I had no idea how to tell this lady about my problems, it seemed like I was having a random conversation with an elderly neighbour. I genuinely wanted to tell her my problems, how I think I'm being swallowed up by darkness, how my phone makes me restless and antsy, how I can't stay even ten minutes without checking my phone, how I'm searching for love and human interaction solely online. But I wasn't sure this small woman, her head reaching only barely over the back of the chair, looking at me with benevolent eyes, would know what an app is. Does she even own a phone? So I answered her vaguely "I don't really have many friends, that makes me sad sometimes"

"yes, it's a cold world, but you have to try"

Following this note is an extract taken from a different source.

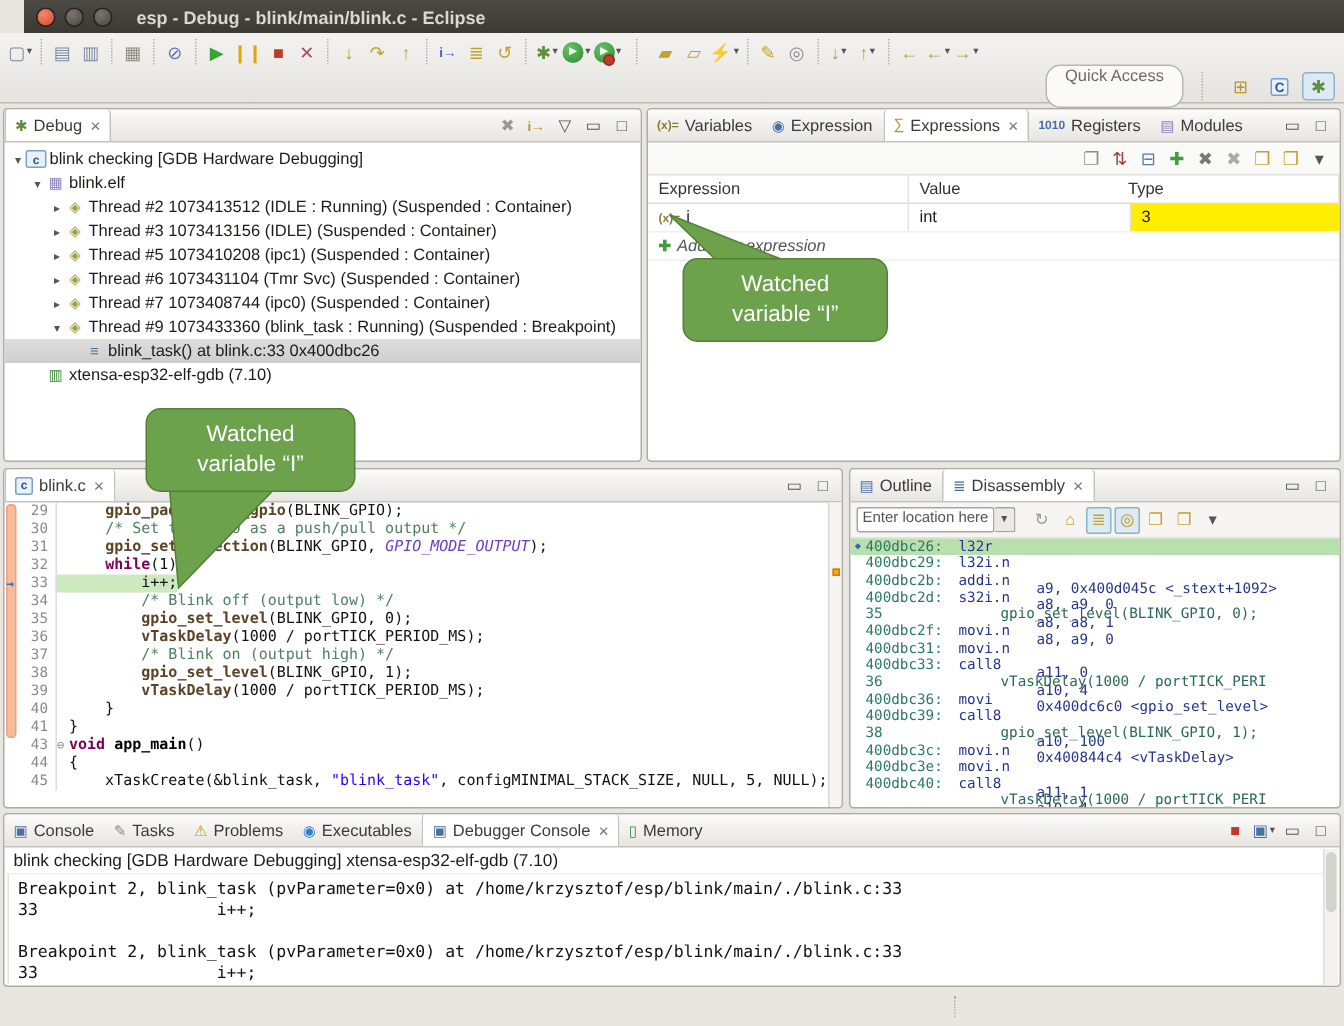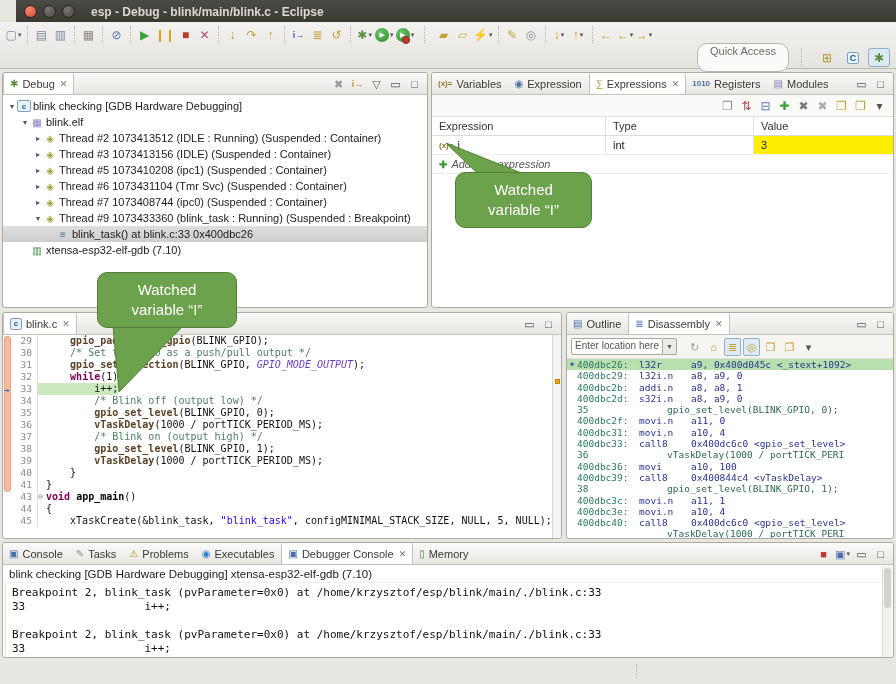"Type" span.ecell { order: before "Value" -> after "Value" }
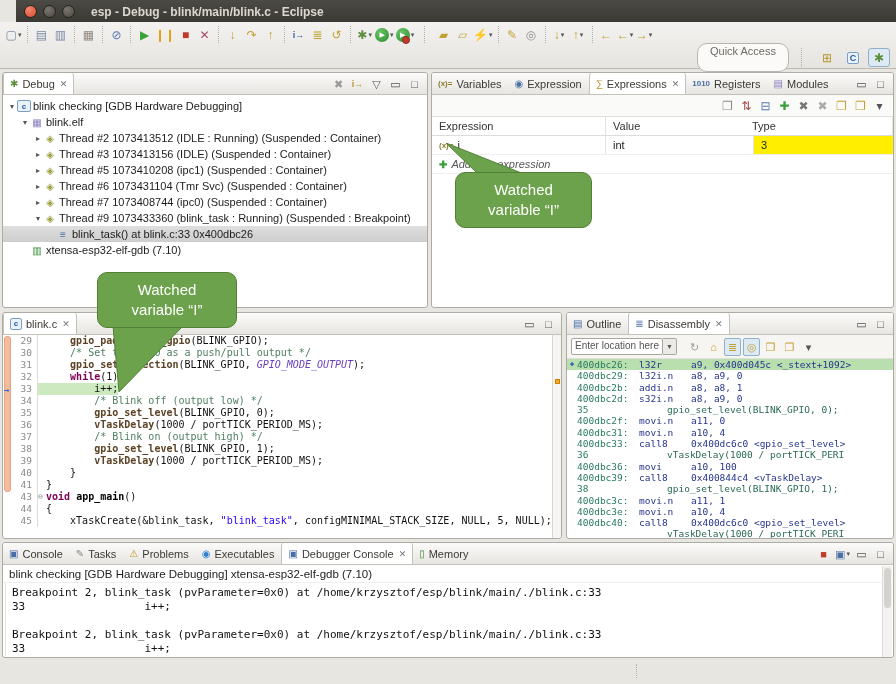"a9, 0x400d045c <_stext+1092>" .dops { margin-top: none -> 28px }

The rest of the conversation went by in a blur, we talked about this and that, like you would talk to a distant friend you meet in the street. Always only barely scratching the surface of reality.

This time I had to pay for the session, 80 pounds for 45 minutes of meaningless chatting. I think it's needless to say that after that I never went back there, never even thought about therapy anymore, it was out of the question.